▶ [DIRECTIONS FOR THIS TASK]
Repeat the following data exactly, omitting pictures.

▶ [LISTED RECORDS]

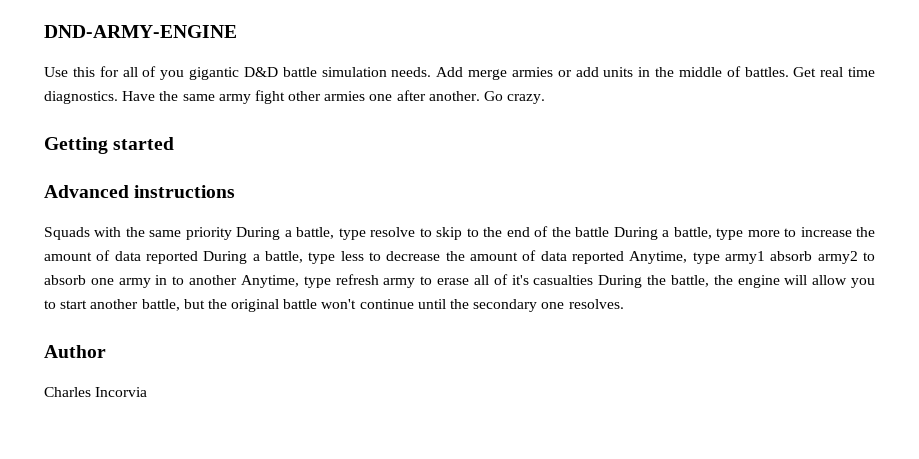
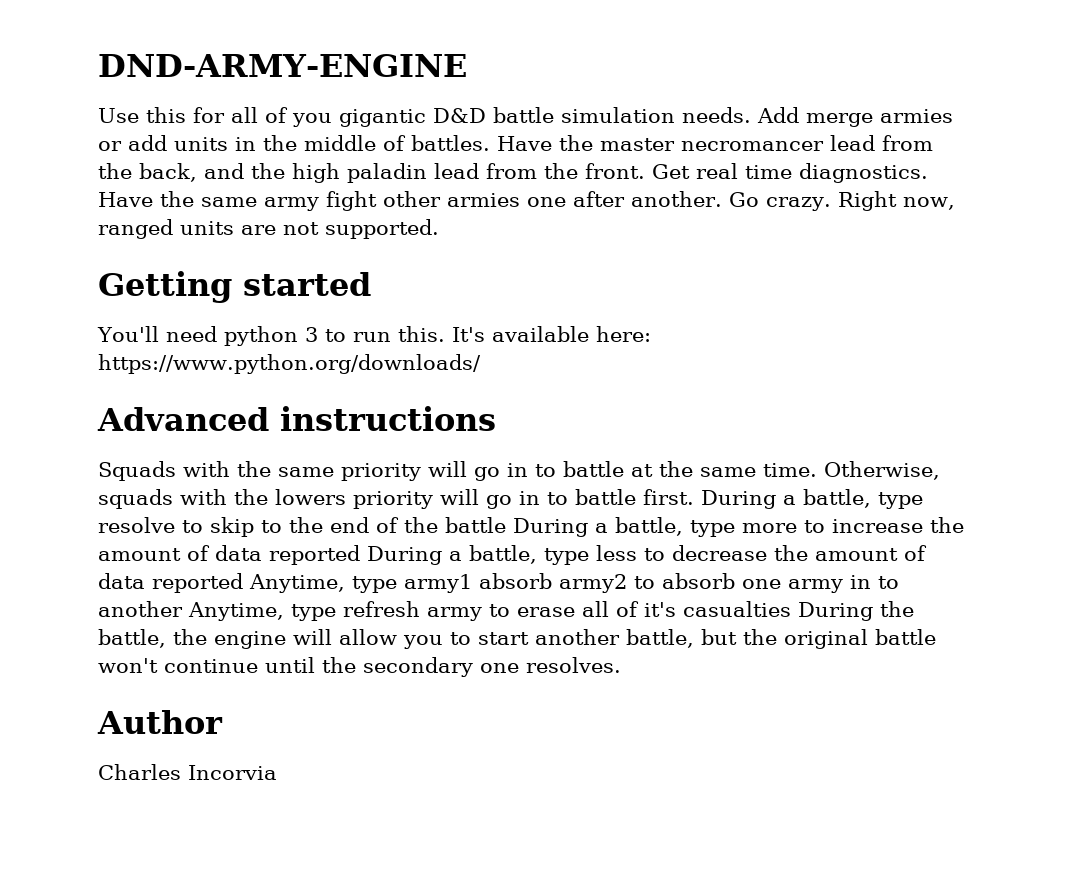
(789, 72) none -> [497,135,933,151] [98,163,645,183] Have the master necromancer lead from the back, and the high paladin lead from the front.
[44,137,175,154] // Getting started -> [837,191,955,211] [98,219,439,239] [98,271,371,303] [97,326,651,346] [98,354,481,374] Right now, ranged units are not supported. // Getting started // You'll need python 3 to run this. It's available here: https://www.python.org/downloads/
(232, 233) none -> [428,461,940,481] [98,489,694,509] will go in to battle at the same time. Otherwise, squads with the lowers priority will go in to battle first.

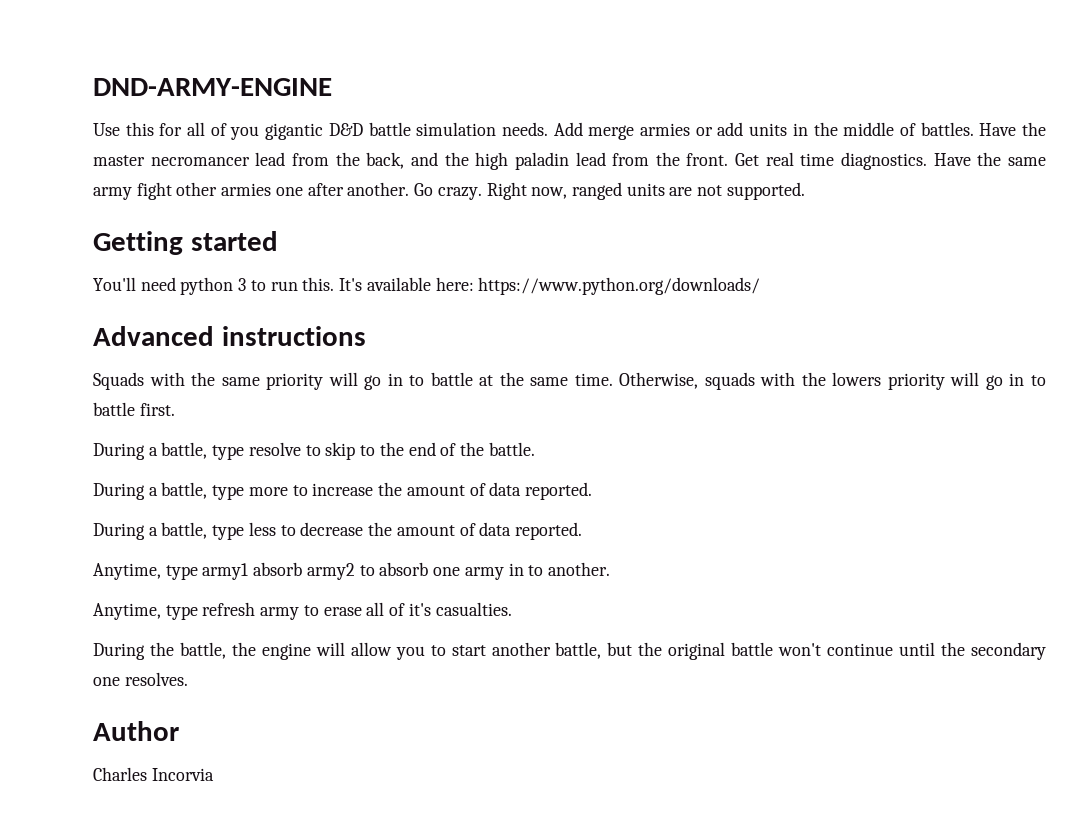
(694, 497) none -> (175, 409) //
[445,517,506,533] battle -> [488,442,535,456] battle. //
[269,545,360,565] reported -> [524,482,592,500] reported. //
[152,573,243,593] reported -> [514,522,582,540] reported. //
[98,601,183,617] another -> [547,562,610,576] another. //
[683,601,791,617] casualties -> [435,602,512,616] casualties. //

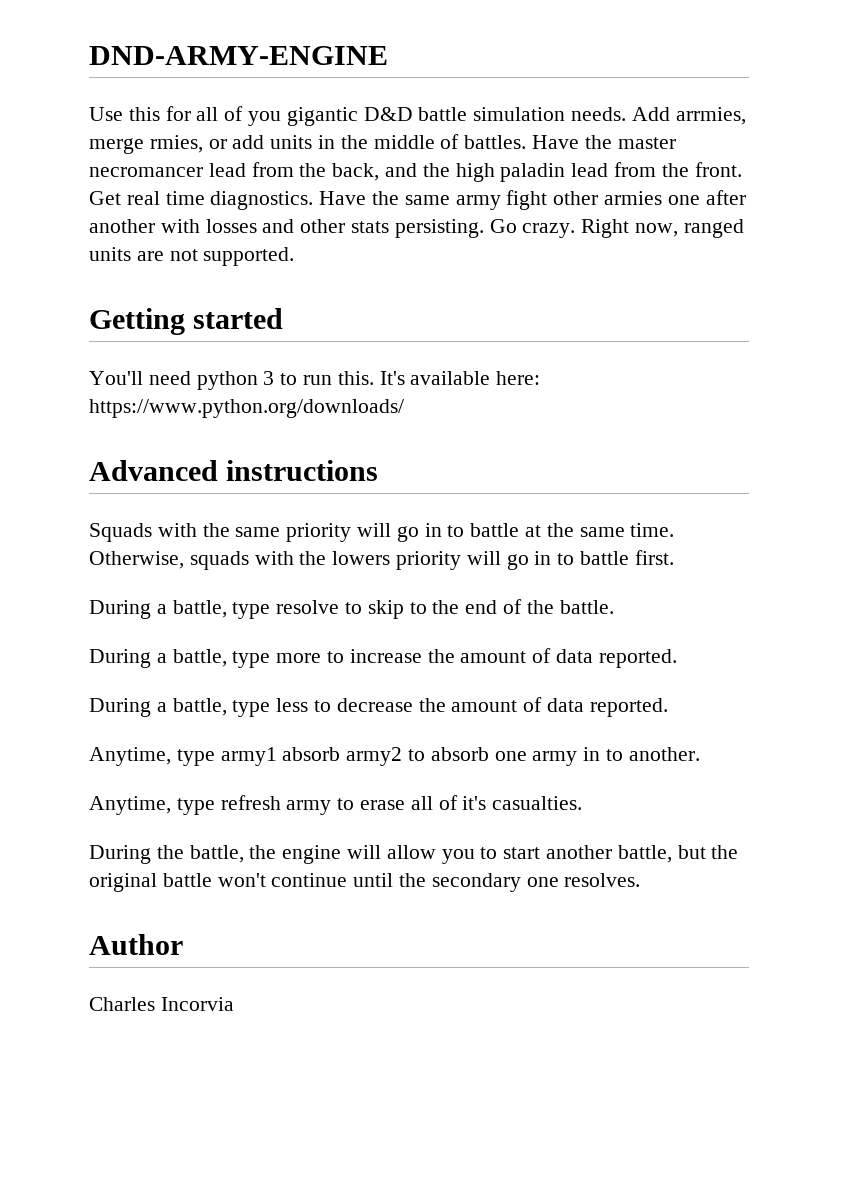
[588,123,691,140] merge armies -> [675,107,746,125] [89,135,203,154] arrmies, merge rmies,
[347,182,410,196] another. -> [89,219,484,238] another with losses and other stats persisting.

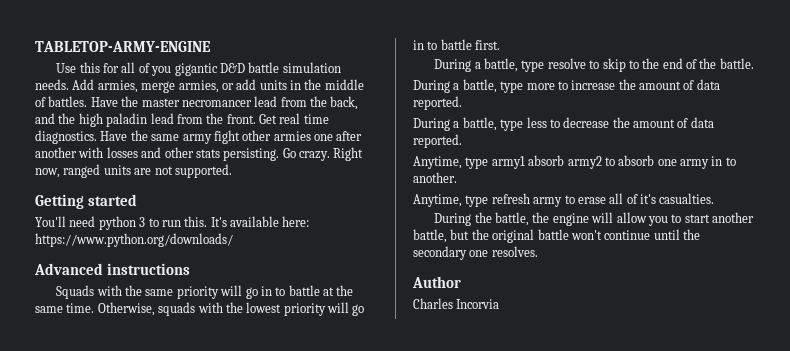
[89,46,388,65] DND-ARMY-ENGINE -> [35,41,211,52] TABLETOP-ARMY-ENGINE
[675,107,746,125] [89,135,203,154] arrmies, merge rmies, -> [97,80,219,93] armies, merge armies,
[332,551,391,565] lowers -> [246,302,282,313] lowest

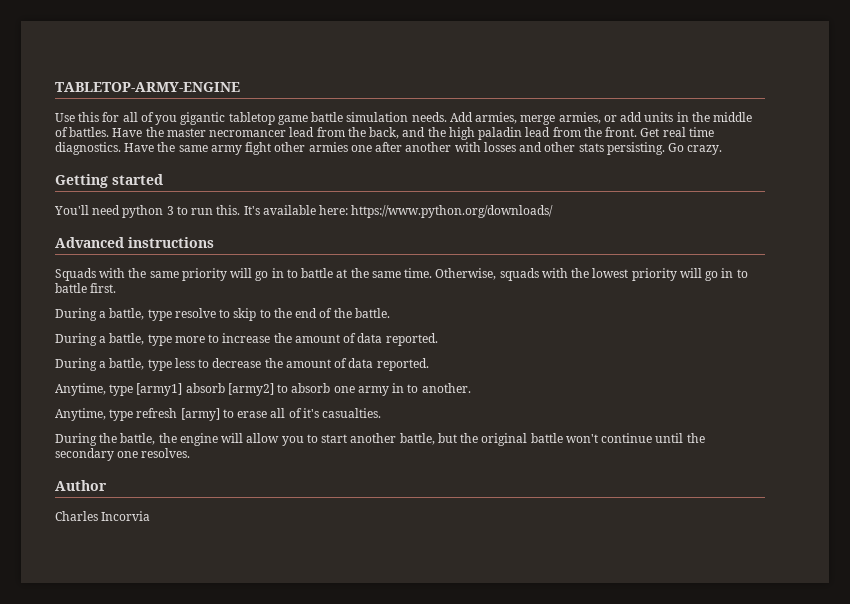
[219,63,245,73] D&D -> [228,112,308,125] tabletop game
[333,147,364,161] [35,164,232,178] Right now, ranged units are not supported. -> (723, 150) none
[491,155,602,169] army1 absorb army2 -> [136,383,274,396] [army1] absorb [army2]
[533,197,563,207] army -> [180,408,220,421] [army]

▶ [EXERCISE ANSWER]
(789, 72) none -> [497,135,933,151] [98,163,645,183] Have the master necromancer lead from the back, and the high paladin lead from the front.
[44,137,175,154] // Getting started -> [837,191,955,211] [98,219,439,239] [98,271,371,303] [97,326,651,346] [98,354,481,374] Right now, ranged units are not supported. // Getting started // You'll need python 3 to run this. It's available here: https://www.python.org/downloads/
(232, 233) none -> [428,461,940,481] [98,489,694,509] will go in to battle at the same time. Otherwise, squads with the lowers priority will go in to battle first.

(694, 497) none -> (175, 409) //
[445,517,506,533] battle -> [488,442,535,456] battle. //
[269,545,360,565] reported -> [524,482,592,500] reported. //
[152,573,243,593] reported -> [514,522,582,540] reported. //
[98,601,183,617] another -> [547,562,610,576] another. //
[683,601,791,617] casualties -> [435,602,512,616] casualties. //

[588,123,691,140] merge armies -> [675,107,746,125] [89,135,203,154] arrmies, merge rmies,
[347,182,410,196] another. -> [89,219,484,238] another with losses and other stats persisting.

[89,46,388,65] DND-ARMY-ENGINE -> [35,41,211,52] TABLETOP-ARMY-ENGINE
[675,107,746,125] [89,135,203,154] arrmies, merge rmies, -> [97,80,219,93] armies, merge armies,
[332,551,391,565] lowers -> [246,302,282,313] lowest

[219,63,245,73] D&D -> [228,112,308,125] tabletop game
[333,147,364,161] [35,164,232,178] Right now, ranged units are not supported. -> (723, 150) none
[491,155,602,169] army1 absorb army2 -> [136,383,274,396] [army1] absorb [army2]
[533,197,563,207] army -> [180,408,220,421] [army]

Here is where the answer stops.